DATA IN THIS EXERCISE Block Start

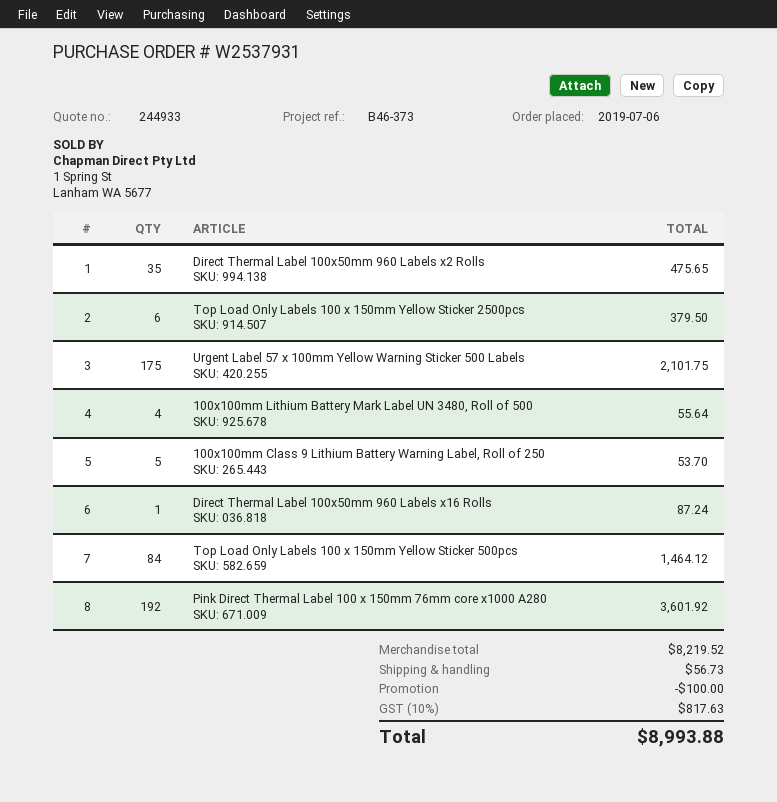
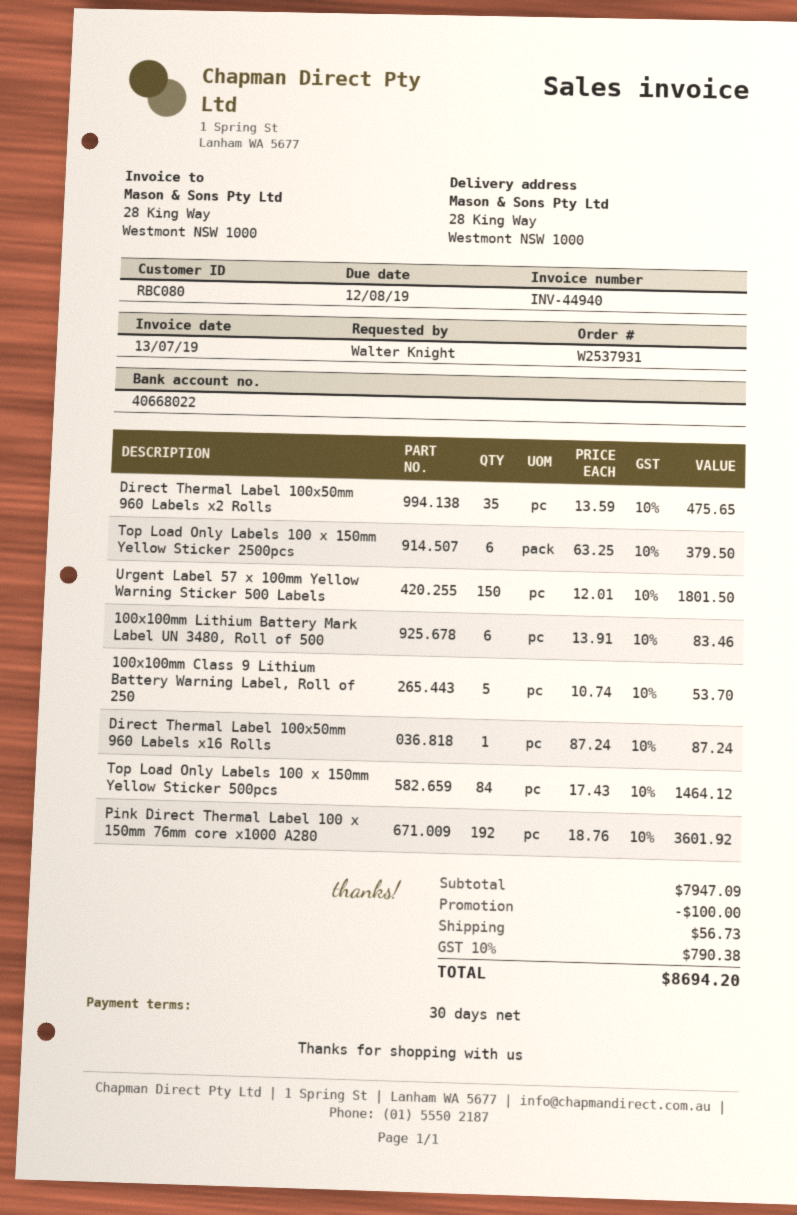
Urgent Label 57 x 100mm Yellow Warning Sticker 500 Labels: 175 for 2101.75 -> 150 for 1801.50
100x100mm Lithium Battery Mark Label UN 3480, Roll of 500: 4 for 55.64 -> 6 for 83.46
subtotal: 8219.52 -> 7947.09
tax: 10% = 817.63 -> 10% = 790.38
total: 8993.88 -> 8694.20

DATA IN THIS EXERCISE Block End

Please retype the records above exactly, but leave out any pictures.

Urgent Label 57 x 100mm Yellow Warning Sticker 500 Labels: 175 for 2101.75 -> 150 for 1801.50
100x100mm Lithium Battery Mark Label UN 3480, Roll of 500: 4 for 55.64 -> 6 for 83.46
subtotal: 8219.52 -> 7947.09
tax: 10% = 817.63 -> 10% = 790.38
total: 8993.88 -> 8694.20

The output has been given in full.